The illogic of taxing donations leads to strange situations. When the pandemic arrived in Brazil, in March the Federal District sent a proposal to Confaz, suggesting that domestic purchases and imports of PPE intended for use in preventing and fighting the spread of covid-19 should be exempted from ICMS or least taxed at a lower rate, so as to make PPE more accessible to the population in general. Despite the urgency of the matter, Confaz failed to respond, and the Federal District had to apply to the courts for a preliminary order authorizing it to grant the exemption until the end of the year. The Federal District’s initiative is praiseworthy, but it does reveal the absurdities of our reality. At the time this article was written, more than 90 days after the proposal was submitted, Confaz still had not approved the proposal.

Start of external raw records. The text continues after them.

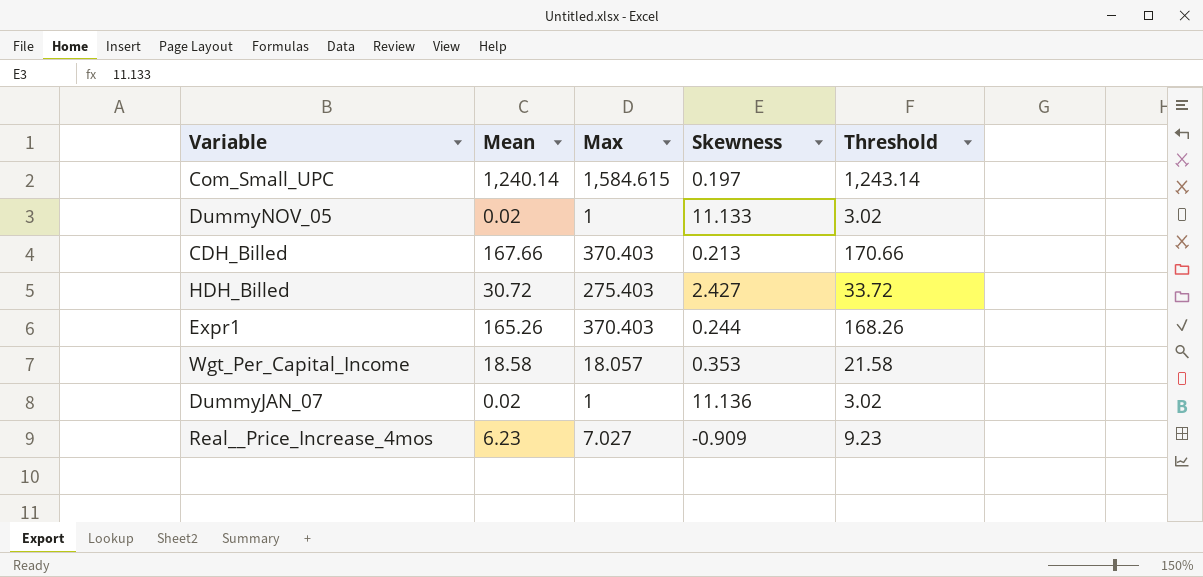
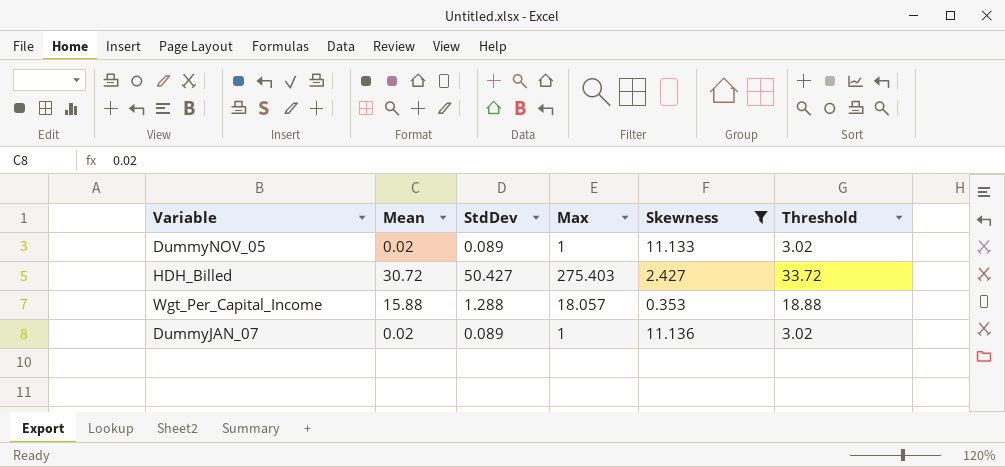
filter: none -> Skewness >= 0.353
column StdDev | position: none -> 3
Wgt_Per_Capital_Income | Mean: 18.58 -> 15.88
Wgt_Per_Capital_Income | Threshold: 21.58 -> 18.88

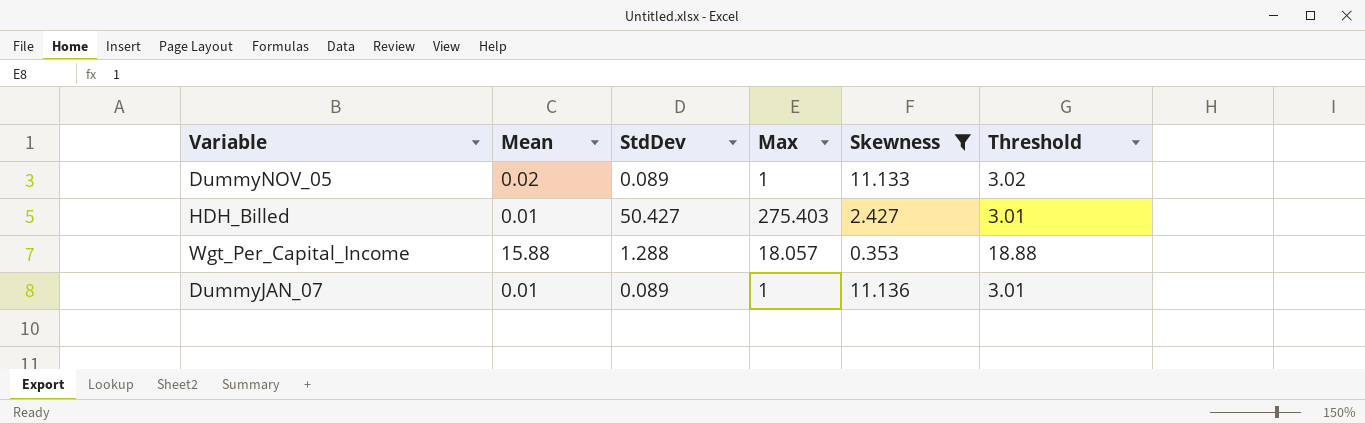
HDH_Billed | Mean: 30.72 -> 0.01
HDH_Billed | Threshold: 33.72 -> 3.01
DummyJAN_07 | Mean: 0.02 -> 0.01
DummyJAN_07 | Threshold: 3.02 -> 3.01

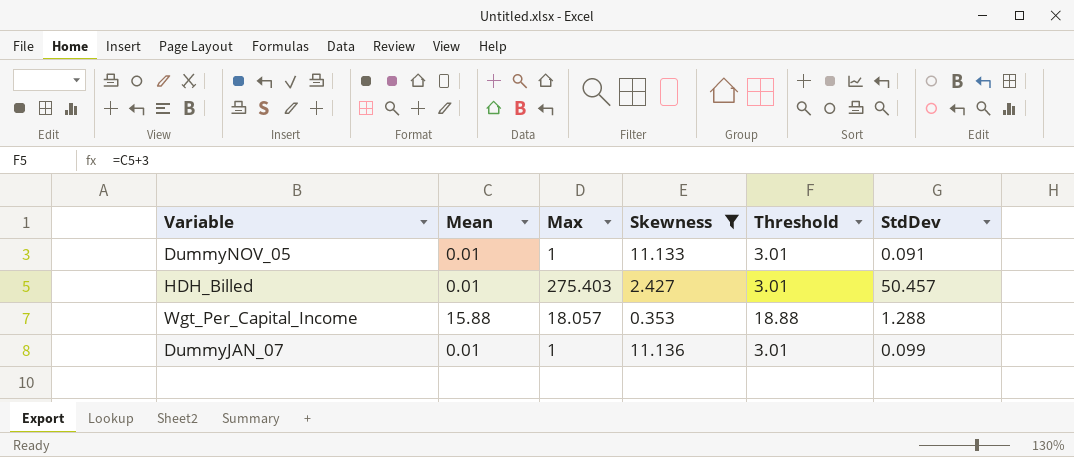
column StdDev | position: 3 -> 6
DummyNOV_05 | Mean: 0.02 -> 0.01
DummyNOV_05 | Threshold: 3.02 -> 3.01
DummyNOV_05 | StdDev: 0.089 -> 0.091
HDH_Billed | StdDev: 50.427 -> 50.457
DummyJAN_07 | StdDev: 0.089 -> 0.099

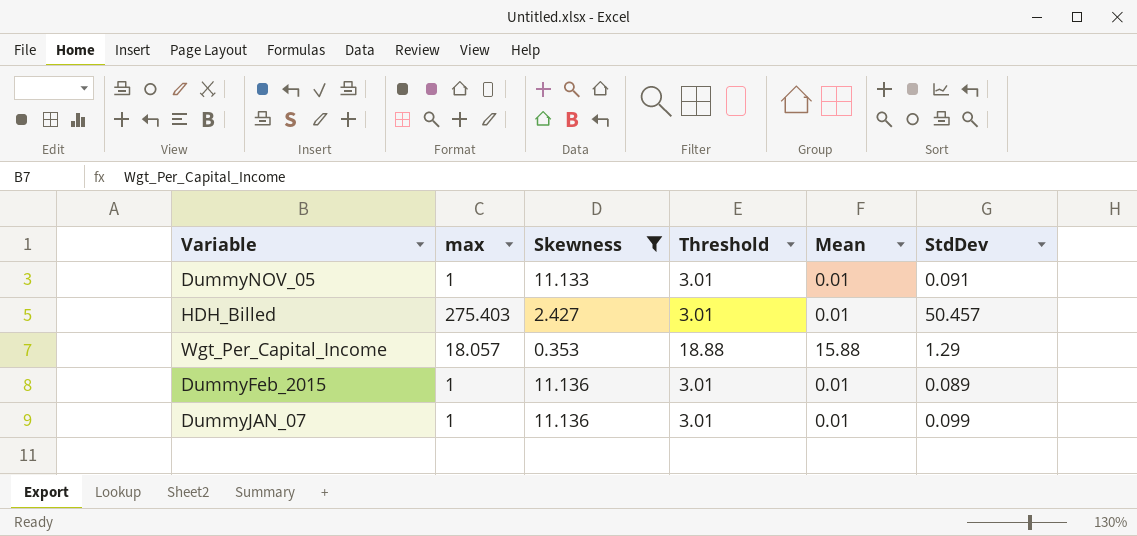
column name: Max -> max
column Mean | position: 2 -> 5
Wgt_Per_Capital_Income | StdDev: 1.288 -> 1.29
row DummyFeb_2015: none -> 1 | 11.136 | 3.01 | 0.01 | 0.089

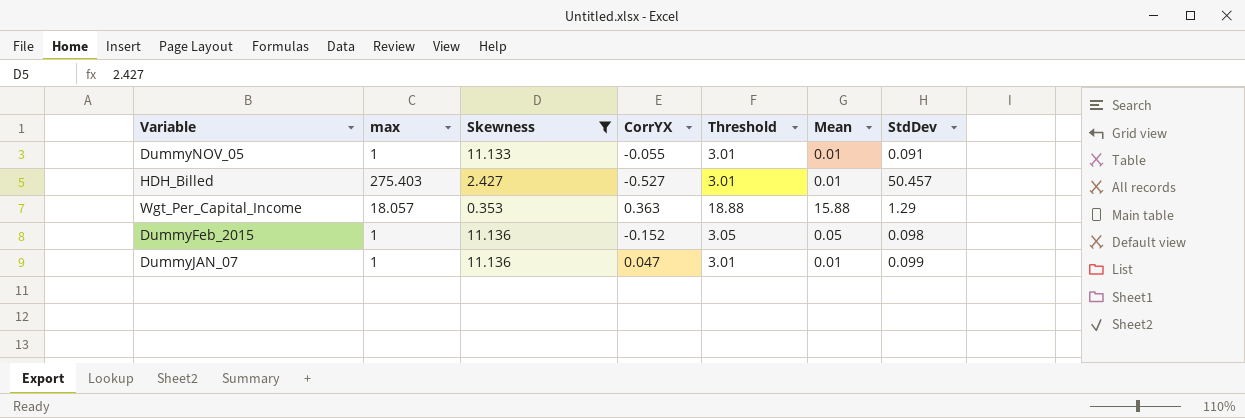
column CorrYX | position: none -> 4
DummyFeb_2015 | Threshold: 3.01 -> 3.05
DummyFeb_2015 | Mean: 0.01 -> 0.05
DummyFeb_2015 | StdDev: 0.089 -> 0.098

This is just one more example that demonstrates the urgency of the long-promised national tax reform. Looking at the two reform proposals now before the Chamber of Deputies and the Senate, at least the first would provide a solution, because it expressly excludes donations from the goods and services tax that would replace the ICMS.

But the pressing need is now. Philanthropy is not a taxable activity. None of Brazil’s states will get rich taxing solidarity. This is true in the pandemic, but will still be true in the future, when the storm passes. By attaching to donations, the ICMS operates counter to the spirit of public-minded initiatives, assuming the features of a prohibitive tax that discourages the generosity that make a significant contribution to the wellbeing of all. To donors, we recommend close attention to how they make their donations; of governments, we ask reasonability and a sense of urgency.